Inertial Tracking Device - History

History

Inertial navigation systems were originally developed for rockets. American rocket pioneer Robert Goddard experimented with rudimentary gyroscopic systems. Dr. Goddard's systems were of great interest to contemporary German pioneers including Wernher von Braun. The systems entered more widespread use with the advent of spacecraft, guided missiles, and commercial airliners.

Early German World War II V2 guidance systems combined two gyroscopes and a lateral accelerometer with a simple analog computer to adjust the azimuth for the rocket in flight. Analog computer signals were used to drive four graphite rudders in the rocket exhaust for flight control. The GN&C (Guidance, Navigation, and Control) system for V2 provided many innovations as an integrated platform with closed loop guidance. At the end of the war Von Braun engineered the surrender of 500 of his top rocket scientists, along with plans and test vehicles, to the Americans. They arrived at Fort Bliss, Texas in 1945 under the provisions of Operation Paperclip and were subsequently moved to Huntsville, Alabama, in 1950 where they worked for U.S. Army rocket research programs.

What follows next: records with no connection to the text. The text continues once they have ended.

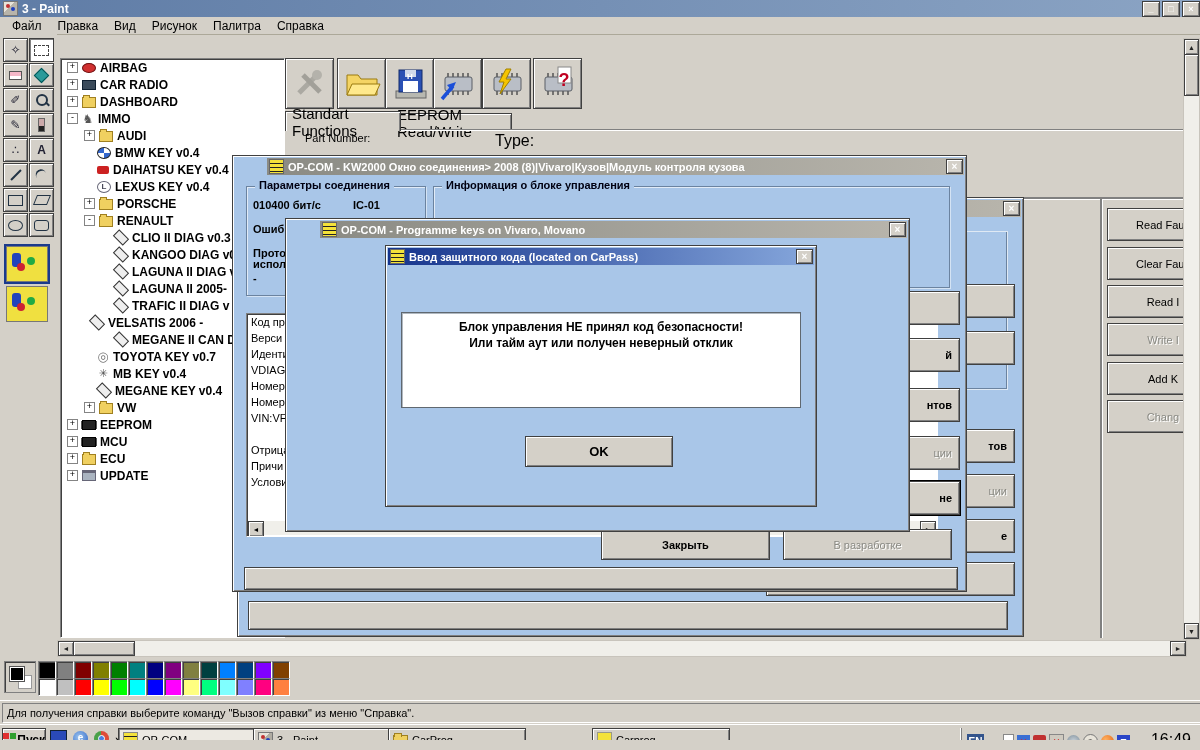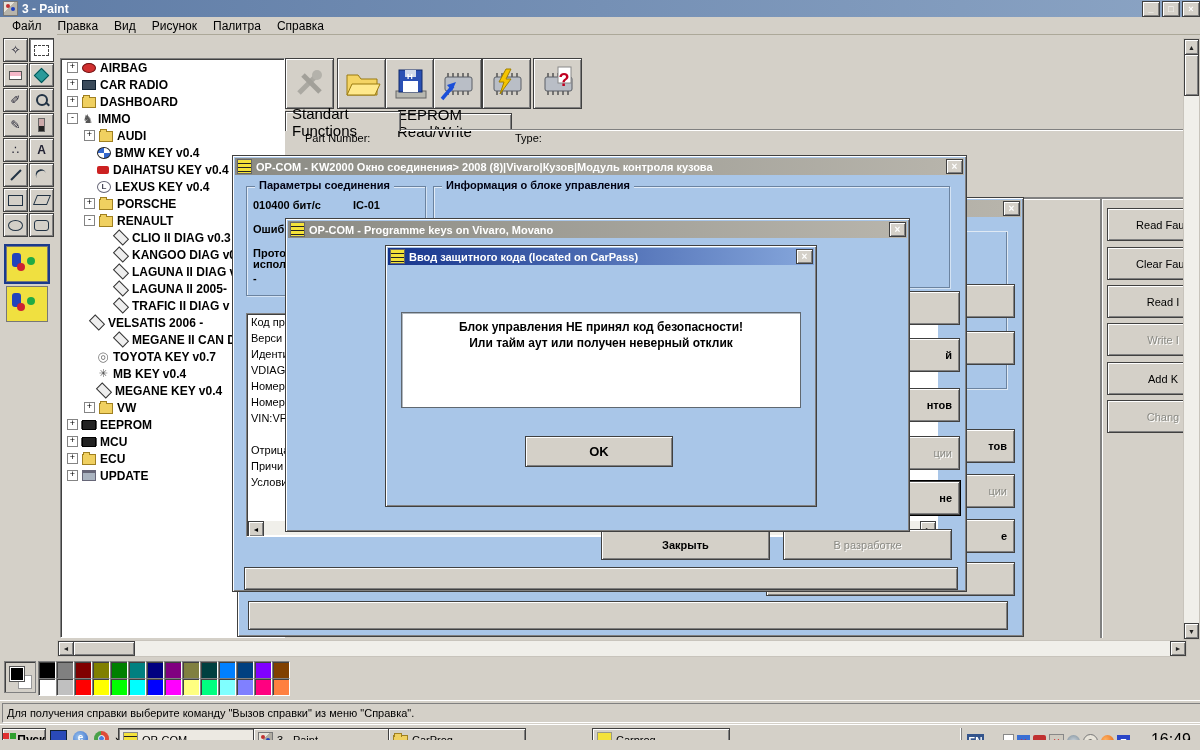--- a/index.html
+++ b/index.html
@@ -117,21 +117,21 @@
   .ti-mercedes{color:#555;font-size:11px;font-weight:normal;}
   .ti-chip{background:#222;width:10px;height:8px;border:1px solid #000;box-shadow:-2px 0 0 -1px #555,2px 0 0 -1px #555;}
   .ti-update{background:#aab4c0;width:10px;height:9px;border:1px solid #667;box-shadow:inset 0 2px 0 #667;}
   .tb-btn{display:flex;align-items:center;justify-content:center;}
   .tab{position:absolute;height:18px;background:#d4d0c8;border:1px solid #404040;border-bottom:0;box-shadow:inset 1px 1px 0 #fff,inset -1px 0 0 #808080;
     display:flex;align-items:center;justify-content:center;font-size:15px;padding:0 6px;}
   
   .opwin{border:1px solid #404040;box-shadow:inset 1px 1px 0 #fff,inset -1px -1px 0 #808080;background:#a9c6e8;}
   .optitle{position:absolute;left:2px;top:2px;right:2px;height:17px;display:flex;align-items:center;gap:4px;
     padding-left:2px;color:#fff;font-weight:bold;font-size:11px;white-space:nowrap;overflow:hidden;}
-  .optitle.gray{background:linear-gradient(90deg,#8b8b84,#b8b5ac);}
+  .optitle.gray{background:linear-gradient(90deg,#8b8b84,#b8b5ac);margin-left:32px;}
   .optitle.blue{background:linear-gradient(90deg,#16348c,#86a7dc);}
   .opico{width:13px;height:13px;flex:0 0 13px;background:repeating-linear-gradient(#f4e23a,#f4e23a 3px,#222 3px,#222 4px);border:1px solid #666;}
   .optitle .xbtn{margin-left:auto;margin-right:1px;flex:0 0 15px;}
   .groupbox{position:absolute;border:1px solid #6b83a0;box-shadow:inset 1px 1px 0 rgba(255,255,255,.65),1px 1px 0 rgba(255,255,255,.5);}
   .gb-label{position:absolute;top:-8px;left:8px;background:#a9c6e8;padding:0 4px;font-weight:bold;font-size:11px;color:#001;}
   .kwtext{font-weight:bold;font-size:11px;position:absolute;}
   .listbox{position:absolute;background:#fff;border:1px solid #808080;border-right-color:#fff;border-bottom-color:#fff;box-shadow:inset 1px 1px 0 #404040;
     font-size:11px;overflow:hidden;}
   .listbox .line{height:16px;line-height:16px;padding-left:4px;white-space:nowrap;}
   .lb-scroll{position:absolute;left:1px;right:1px;bottom:1px;height:14px;background:#f0efea;display:flex;justify-content:space-between;}
@@ -421,21 +421,21 @@
             <text x="26" y="21" font-size="18" font-weight="bold" fill="#c00020" text-anchor="middle">?</text>
           </svg>
         </div>
       </div>
 
     <div class="tab" style="left:228px;top:73px;width:102px;height:19px;z-index:1;background:#d4d0c8;">Standart Functions</div>
     <div class="tab" style="left:333px;top:75px;width:108px;height:17px;">EEPROM Read/Write</div>
     <div class="abs" style="left:228px;top:91px;width:898px;height:1px;background:#fff;border-top:1px solid #808080;"></div>
 
     <div class="abs" style="left:248px;top:94px;font-size:11px;">Part Number:</div>
-    <div class="abs" style="left:458px;top:94px;font-size:11px;">Type:</div>
+    <div class="abs" style="left:438px;top:94px;font-size:16px;">Type:</div>
 
     <div class="abs" style="left:965px;top:159px;width:161px;height:441px;background:#d4d0c8;z-index:1;">
       <div class="panel-top" style="left:0;top:0;width:161px;"></div>
       <div class="divider-v" style="left:78px;top:2px;height:439px;"></div>
       <div id="faultbtns">
           <div class="btn " style="position: absolute; left: 85px; top: 11px; width: 110px; height: 31px;">Read Fault</div>
           <div class="btn " style="position: absolute; left: 85px; top: 50px; width: 110px; height: 31px;">Clear Fault</div>
           <div class="btn " style="position: absolute; left: 85px; top: 88px; width: 110px; height: 31px;">Read I</div>
           <div class="btn disabled" style="position: absolute; left: 85px; top: 126px; width: 110px; height: 31px;">Write I</div>
           <div class="btn " style="position: absolute; left: 85px; top: 165px; width: 110px; height: 31px;">Add K</div>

In the early 1950s, the US government wanted to insulate itself against over dependency on the German team for military applications, including the development of a fully domestic missile guidance program. The MIT Instrumentation Laboratory (later to become the Charles Stark Draper Laboratory, Inc.) was chosen by the Air Force Western Development Division to provide a self-contained guidance system backup to Convair in San Diego for the new Atlas intercontinental ballistic missile (Construction and testing were completed by Arma Division of AmBosch Arma). The technical monitor for the MIT task was a young engineer named Jim Fletcher who later served as the NASA Administrator. The Atlas guidance system was to be a combination of an on-board autonomous system, and a ground-based tracking and command system. The self-contained system finally prevailed in ballistic missile applications for obvious reasons. In space exploration, a mixture of the two remains.

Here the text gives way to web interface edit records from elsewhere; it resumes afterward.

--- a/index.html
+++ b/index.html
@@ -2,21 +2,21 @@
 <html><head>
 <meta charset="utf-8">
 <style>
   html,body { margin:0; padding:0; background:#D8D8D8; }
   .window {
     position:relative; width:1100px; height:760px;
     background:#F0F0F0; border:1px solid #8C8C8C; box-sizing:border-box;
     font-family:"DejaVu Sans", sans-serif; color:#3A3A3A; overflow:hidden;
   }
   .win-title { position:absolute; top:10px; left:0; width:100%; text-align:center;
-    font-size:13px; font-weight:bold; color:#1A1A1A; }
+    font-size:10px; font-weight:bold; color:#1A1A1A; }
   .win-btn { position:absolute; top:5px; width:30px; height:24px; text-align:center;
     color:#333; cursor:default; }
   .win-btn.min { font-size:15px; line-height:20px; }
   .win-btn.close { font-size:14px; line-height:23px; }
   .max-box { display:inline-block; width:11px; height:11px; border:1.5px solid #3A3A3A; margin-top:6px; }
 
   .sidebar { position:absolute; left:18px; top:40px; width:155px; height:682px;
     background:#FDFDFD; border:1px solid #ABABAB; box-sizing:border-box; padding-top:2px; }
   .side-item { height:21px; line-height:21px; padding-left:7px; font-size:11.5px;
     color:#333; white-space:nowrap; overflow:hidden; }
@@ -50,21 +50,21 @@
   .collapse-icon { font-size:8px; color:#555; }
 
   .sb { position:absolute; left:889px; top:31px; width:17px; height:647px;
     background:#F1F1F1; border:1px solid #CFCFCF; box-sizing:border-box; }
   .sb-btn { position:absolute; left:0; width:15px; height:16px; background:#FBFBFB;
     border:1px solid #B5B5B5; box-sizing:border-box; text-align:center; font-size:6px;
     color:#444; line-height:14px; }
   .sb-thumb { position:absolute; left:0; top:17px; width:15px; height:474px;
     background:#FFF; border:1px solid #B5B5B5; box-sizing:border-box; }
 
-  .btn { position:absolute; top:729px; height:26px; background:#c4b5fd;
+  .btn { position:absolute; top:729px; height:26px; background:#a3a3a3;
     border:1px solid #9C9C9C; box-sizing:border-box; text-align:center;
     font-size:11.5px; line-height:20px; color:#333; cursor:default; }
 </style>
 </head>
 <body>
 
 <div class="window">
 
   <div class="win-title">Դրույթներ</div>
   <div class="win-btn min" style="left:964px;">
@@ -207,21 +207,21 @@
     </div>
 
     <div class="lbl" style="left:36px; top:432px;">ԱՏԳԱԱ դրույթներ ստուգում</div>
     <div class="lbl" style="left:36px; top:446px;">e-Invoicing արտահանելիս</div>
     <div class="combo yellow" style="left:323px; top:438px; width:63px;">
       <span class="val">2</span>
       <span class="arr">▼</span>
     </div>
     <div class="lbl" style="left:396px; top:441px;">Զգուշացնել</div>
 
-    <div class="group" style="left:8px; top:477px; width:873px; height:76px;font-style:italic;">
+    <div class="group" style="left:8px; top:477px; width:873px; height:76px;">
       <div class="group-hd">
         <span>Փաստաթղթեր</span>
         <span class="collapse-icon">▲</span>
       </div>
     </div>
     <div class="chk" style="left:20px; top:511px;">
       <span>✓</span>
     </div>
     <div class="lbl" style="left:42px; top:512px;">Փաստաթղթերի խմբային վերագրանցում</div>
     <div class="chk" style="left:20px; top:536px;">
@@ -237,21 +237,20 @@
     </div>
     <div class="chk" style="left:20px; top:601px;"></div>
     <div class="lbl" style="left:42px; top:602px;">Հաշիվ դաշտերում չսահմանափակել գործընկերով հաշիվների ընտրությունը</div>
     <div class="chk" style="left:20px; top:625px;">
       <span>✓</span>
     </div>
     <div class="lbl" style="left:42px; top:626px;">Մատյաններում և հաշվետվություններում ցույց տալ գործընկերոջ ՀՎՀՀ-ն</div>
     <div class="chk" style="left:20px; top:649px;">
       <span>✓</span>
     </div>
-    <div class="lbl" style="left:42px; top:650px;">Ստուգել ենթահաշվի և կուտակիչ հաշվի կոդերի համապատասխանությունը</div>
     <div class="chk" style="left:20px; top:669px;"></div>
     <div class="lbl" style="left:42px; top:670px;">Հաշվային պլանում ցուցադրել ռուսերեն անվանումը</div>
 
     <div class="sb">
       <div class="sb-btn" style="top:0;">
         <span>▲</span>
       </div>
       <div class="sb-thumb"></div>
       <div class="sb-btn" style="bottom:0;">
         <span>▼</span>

In the summer of 1952, Dr. Richard Battin and Dr. J. Halcombe "Hal" Laning, Jr., researched computational based solutions to guidance, and undertook the initial analytical work on the Atlas inertial guidance in 1954. Other key figures at Convair were Charlie Bossart, the Chief Engineer, and Walter Schweidetzky, head of the guidance group. Schweidetzky had worked with Wernher von Braun at Peenemuende during World War II.

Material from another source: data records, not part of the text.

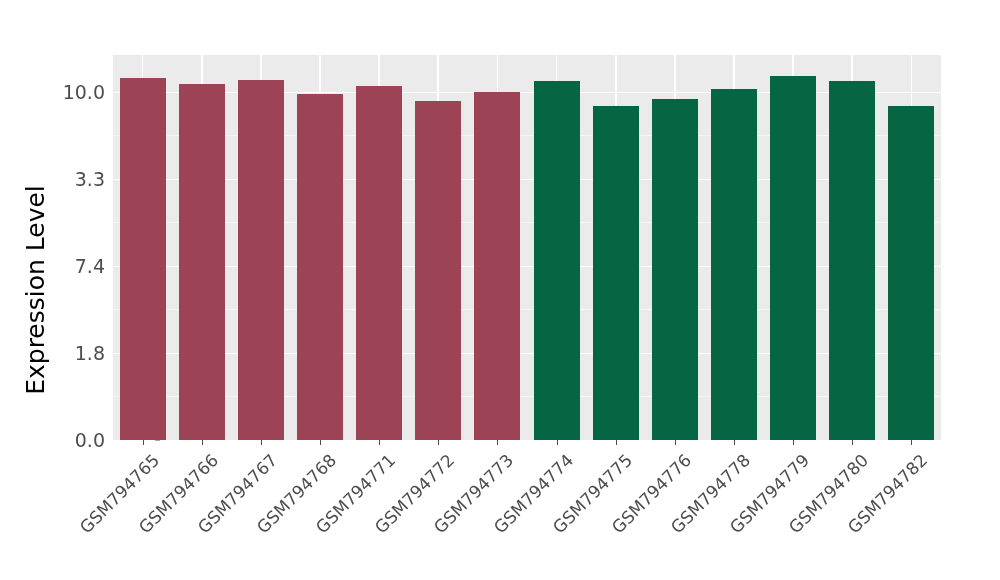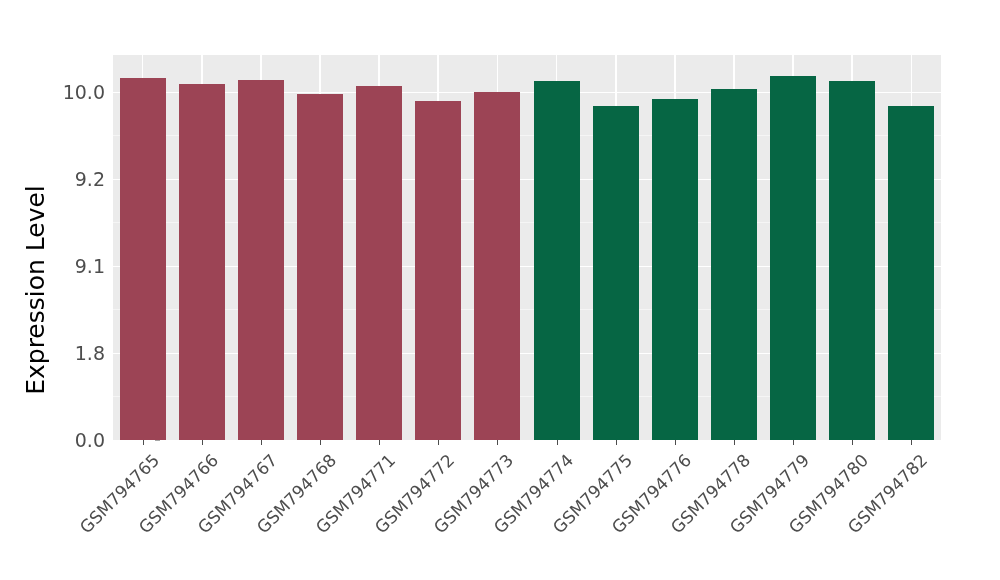--- a/index.html
+++ b/index.html
@@ -148,23 +148,23 @@
 
 <div id="chart-root">
 
   <div id="y-axis-title">Expression Level</div>
 
   <div id="y-tick-labels">
       <div class="y-tick-label" style="top: 385px;">0.0</div>
       <div class="y-tick-mark" style="top: 385px;"></div>
       <div class="y-tick-label" style="top: 297.896px;">1.8</div>
       <div class="y-tick-mark" style="top: 297.896px;"></div>
-      <div class="y-tick-label" style="top: 210.792px;">9.1</div>
+      <div class="y-tick-label" style="top: 210.792px;">7.4</div>
       <div class="y-tick-mark" style="top: 210.792px;"></div>
-      <div class="y-tick-label" style="top: 123.688px;">9.2</div>
+      <div class="y-tick-label" style="top: 123.688px;">3.3</div>
       <div class="y-tick-mark" style="top: 123.688px;"></div>
       <div class="y-tick-label" style="top: 36.5837px;">10.0</div>
       <div class="y-tick-mark" style="top: 36.5837px;"></div>
     </div>
 
   <div id="plot-panel">
       <div class="grid-minor-h" style="top: 341.448px;"></div>
       <div class="grid-minor-h" style="top: 254.344px;"></div>
       <div class="grid-minor-h" style="top: 167.24px;"></div>
       <div class="grid-minor-h" style="top: 80.1357px;"></div>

The initial Delta guidance system assessed the difference in position from a reference trajectory. A velocity to be gained (VGO) calculation is made to correct the current trajectory with the objective of driving VGO to zero. The mathematics of this approach were fundamentally valid, but dropped because of the challenges in accurate inertial guidance and analog computing power. The challenges faced by the Delta efforts were overcome by the Q system (see Q-guidance) of guidance. The Q system's revolution was to bind the challenges of missile guidance (and associated equations of motion) in the matrix Q. The Q matrix represents the partial derivatives of the velocity with respect to the position vector. A key feature of this approach allowed for the components of the vector cross product (v, xdv, /dt) to be used as the basic autopilot rate signals—a technique that became known as cross-product steering. The Q-system was presented at the first Technical Symposium on Ballistic Missiles held at the Ramo-Wooldridge Corporation in Los Angeles on June 21 and 22, 1956. The Q system was classified information through the 1960s. Derivations of this guidance are used for today's missiles.